▸ **Prompt**: Without including any pictures, retype exactly the lines from the top of the records through the line containing "- Note: Don't remove", that final line included.

▸ **Exercise inputs**:

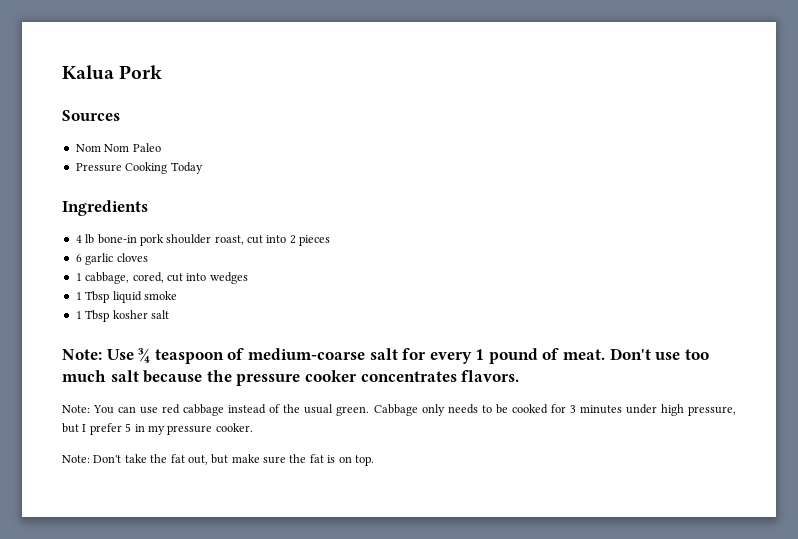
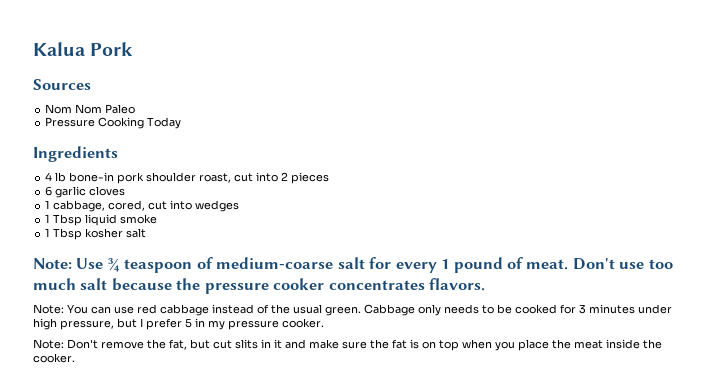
- Note: Don't take the fat out, but make sure the fat is on top.
+ Note: Don't remove the fat, but cut slits in it and make sure the fat is on top when you place the meat inside the cooker.

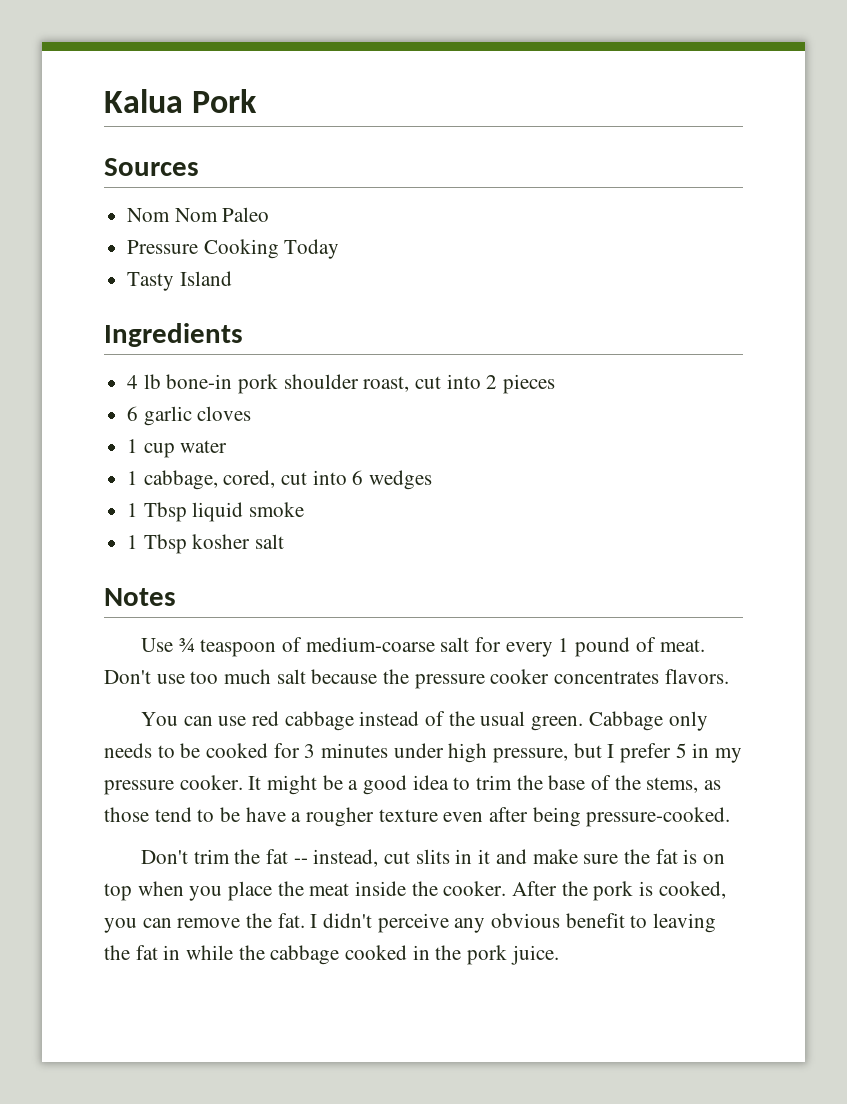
+ Tasty Island
+ 1 cup water
- 1 cabbage, cored, cut into wedges
+ 1 cabbage, cored, cut into 6 wedges
- Note: Use ¾ teaspoon of medium-coarse salt for every 1 pound of meat.
+ Notes
+ Use ¾ teaspoon of medium-coarse salt for every 1 pound of meat.
- Note: You can use red cabbage instead of the usual green.
+ You can use red cabbage instead of the usual green.
- Cabbage only needs to be cooked for 3 minutes under high pressure, but I prefer 5 in my pressure cooker.
- Note: Don't remove the fat, but cut slits in it and make sure the fat is on top when you place the meat inside the cooker.
+ Cabbage only needs to be cooked for 3 minutes under high pressure, but I prefer 5 in my pressure cooker. It might be a good idea to trim the base of the stems, as those tend to be have a rougher texture even after being pressure-cooked.
+ Don't trim the fat -- instead, cut slits in it and make sure the fat is on top when you place the meat inside the cooker.
+ After the pork is cooked, you can remove the fat. I didn't perceive any obvious benefit to leaving the fat in while the cabbage cooked in the pork juice.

▸ **Reply to the exercise**:
- Note: Don't take the fat out, but make sure the fat is on top.
+ Note: Don't remove the fat, but cut slits in it and make sure the fat is on top when you place the meat inside the cooker.

+ Tasty Island
+ 1 cup water
- 1 cabbage, cored, cut into wedges
+ 1 cabbage, cored, cut into 6 wedges
- Note: Use ¾ teaspoon of medium-coarse salt for every 1 pound of meat.
+ Notes
+ Use ¾ teaspoon of medium-coarse salt for every 1 pound of meat.
- Note: You can use red cabbage instead of the usual green.
+ You can use red cabbage instead of the usual green.
- Cabbage only needs to be cooked for 3 minutes under high pressure, but I prefer 5 in my pressure cooker.
- Note: Don't remove the fat, but cut slits in it and make sure the fat is on top when you place the meat inside the cooker.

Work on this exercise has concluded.